# [Problem description]
In the material below, print every line exactly and omit the pictures.

# [Extracted data]

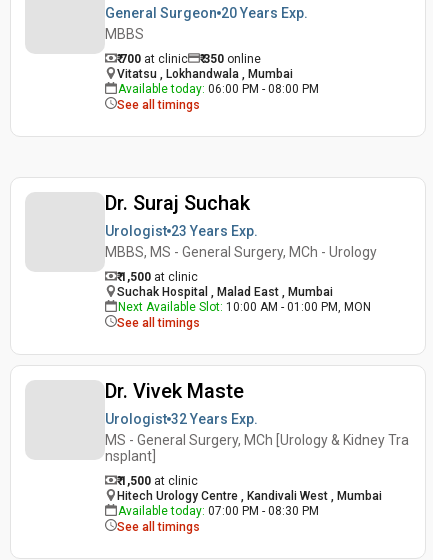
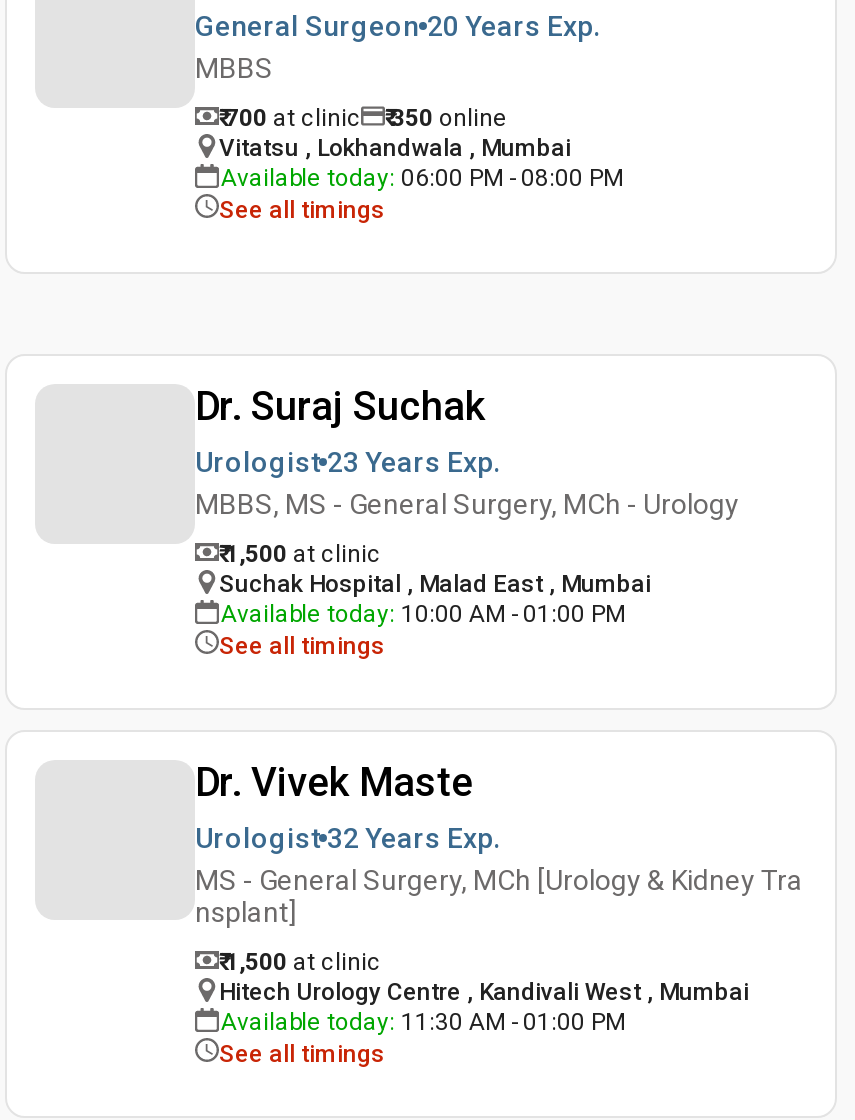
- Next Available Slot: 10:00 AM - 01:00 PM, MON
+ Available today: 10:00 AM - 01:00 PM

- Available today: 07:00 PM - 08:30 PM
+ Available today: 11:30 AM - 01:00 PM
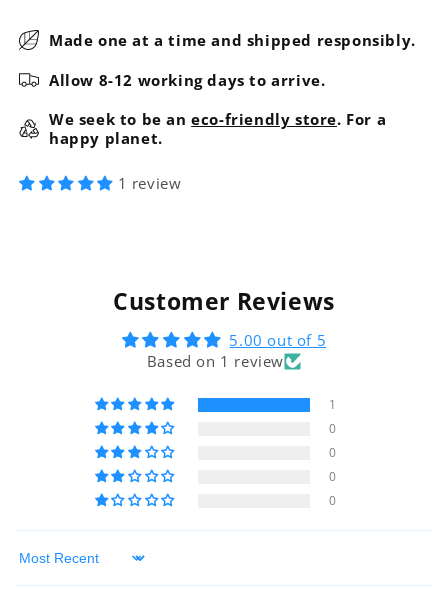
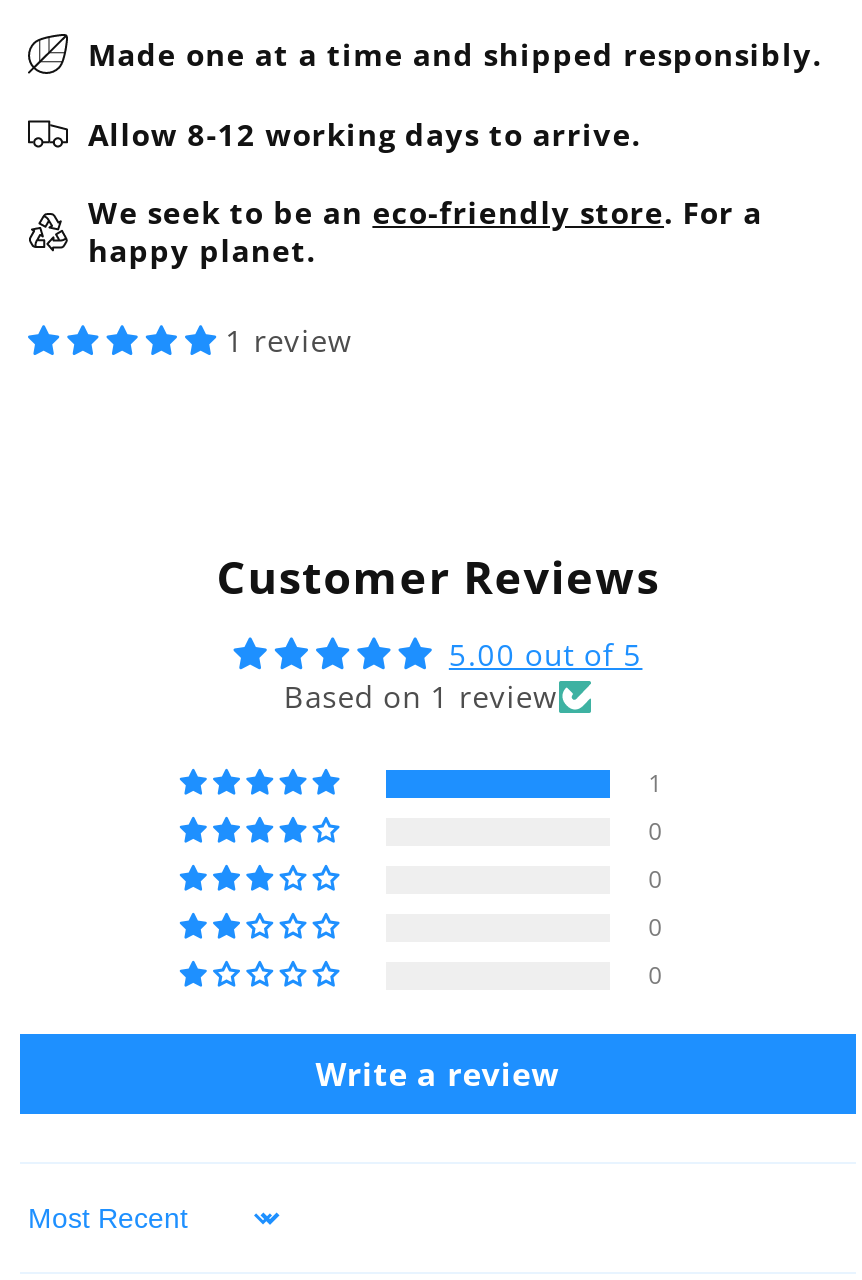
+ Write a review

# [Solution to this task]
- Next Available Slot: 10:00 AM - 01:00 PM, MON
+ Available today: 10:00 AM - 01:00 PM

- Available today: 07:00 PM - 08:30 PM
+ Available today: 11:30 AM - 01:00 PM
+ Write a review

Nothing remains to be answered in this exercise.